Neighborhood Influences

FROM WHERE I SIT      Neighborhood Influences             March 17, 2014  P.D. Spilseth

BUDDY, my friendly Beagle, and I have been taking walks most days around our neighborhood.  It’s noisy and crowded with lumber and cement trucks; vans and pickups are roaring down the road and parked along our narrow street.    There’s constant hammering and sawing at the three new houses rapidly rising, like Jack’s beanstalk.

My neighborhood is changing.  When we moved here in 1980, there was a wide assortment of cabins, large older homes in need of restoration, lake houses and a few modern homes.  Neighbors welcomed us with smiles, freshly baked pies and invitated us to their homes.  Early on we got to know most everyone in the neighborhood.  Dogs and little kids are always magnets to meet neighbors.
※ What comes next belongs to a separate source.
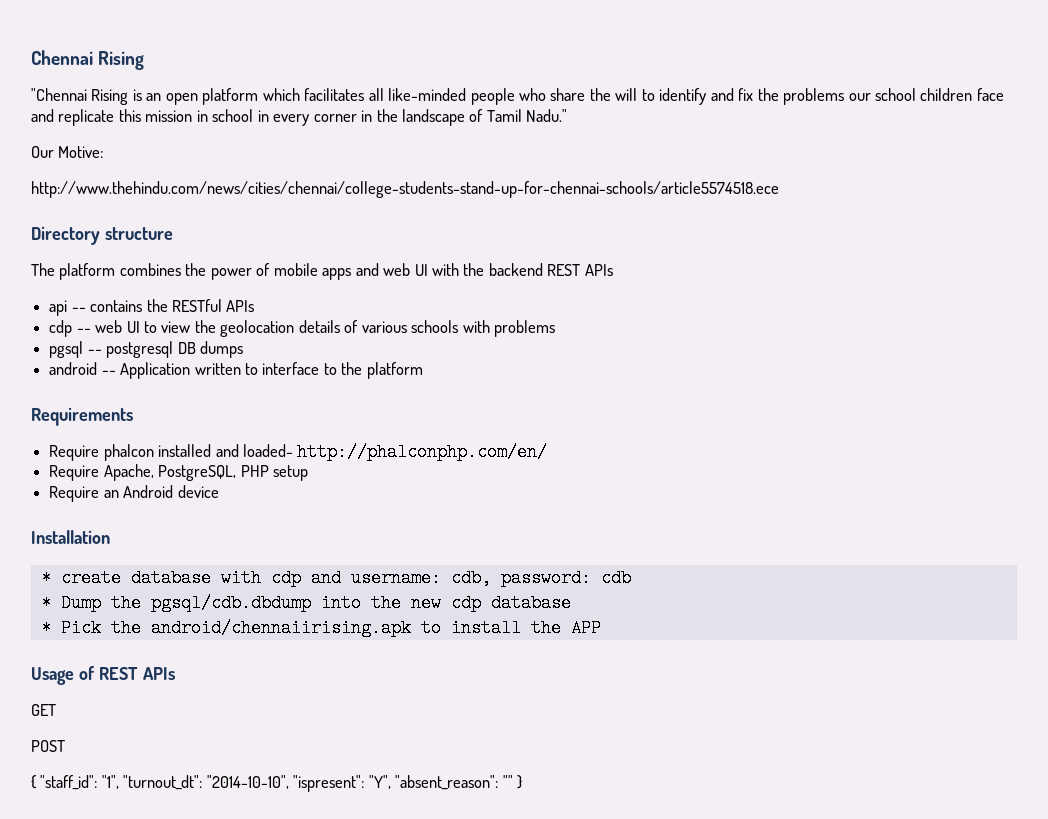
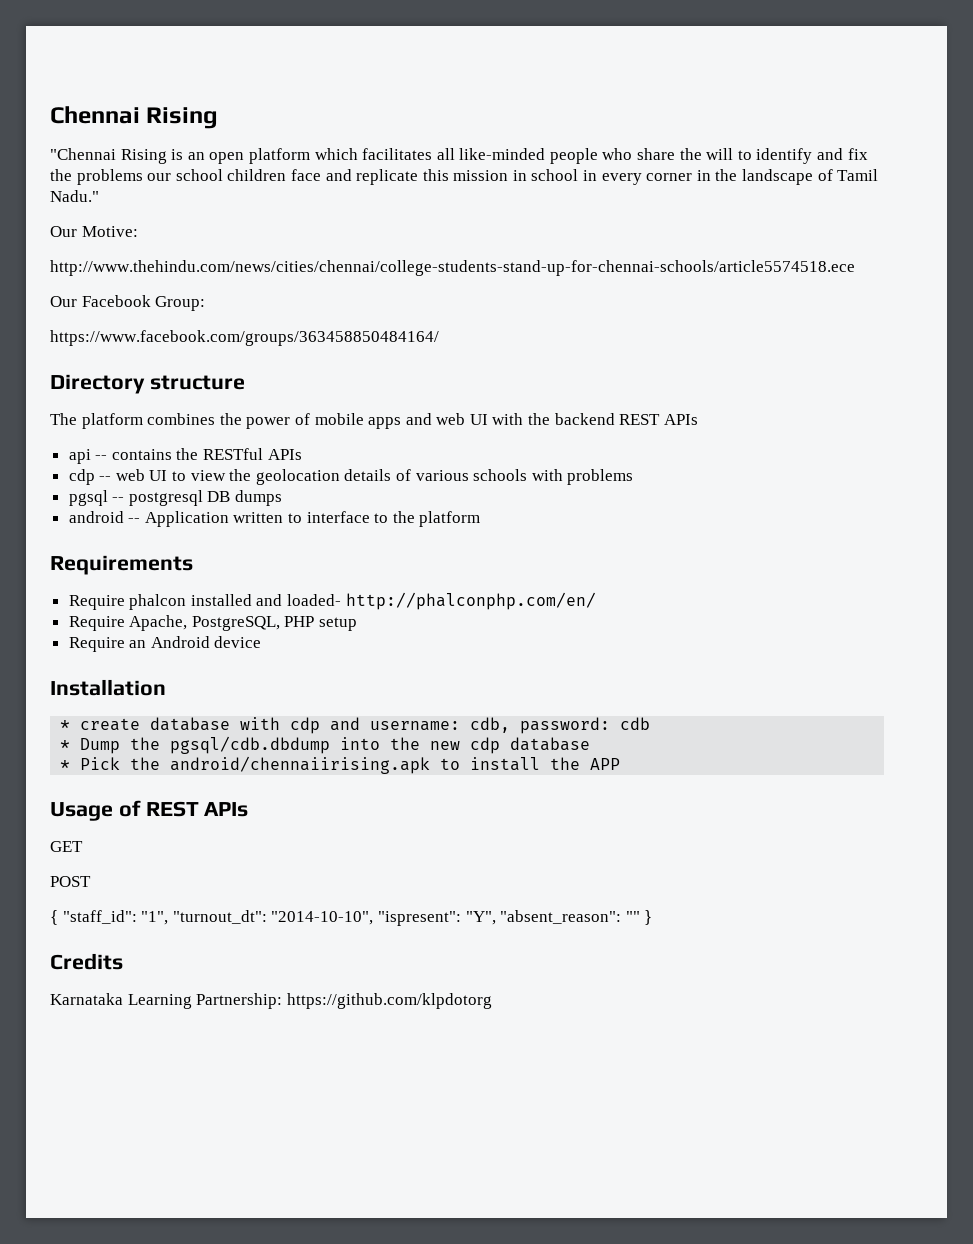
(779, 189) none -> [50,295,206,311] [50,330,439,346] // Our Facebook Group: // https://www.facebook.com/groups/363458850484164/
(523, 782) none -> [50,953,123,970] [50,993,492,1009] // Credits // Karnataka Learning Partnership: https://github.com/klpdotorg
New residents say that they’ve found it too expensive to restore the older homes; it’s cheaper and more efficient to build new structures with updated electrical wiring, efficient windows, furnaces and air conditionning.  The latest look on the Point is large homes with fat pillars adorning expansive entrances.  I haven’t seen any screened in porches on these newer homes...just wait until the mosquitos arrive and buzz their open porches! 

Former cabins and grand, historic homes that gave Casco Point such character have been demolished.  One of the few remaining boat houses has been removed.  We still have the Grand Hotel, a former fisherman’s lodge with room numbers above the door and a lovely Victorian lake house, with a wide, screened in porch, next door to our home.  Further down the Point, three lake homes, built in the late 1800’s, are set high on a hill with sprawling lawns leading to the water.  They’re built like farm houses, tall, narrow and painted a pristine white.  As bigger, new homes are built, property values will rise, but taxes will also climb.  It’s not cheap to live on the water, but we lake lovers would have a hard time moving elsewhere.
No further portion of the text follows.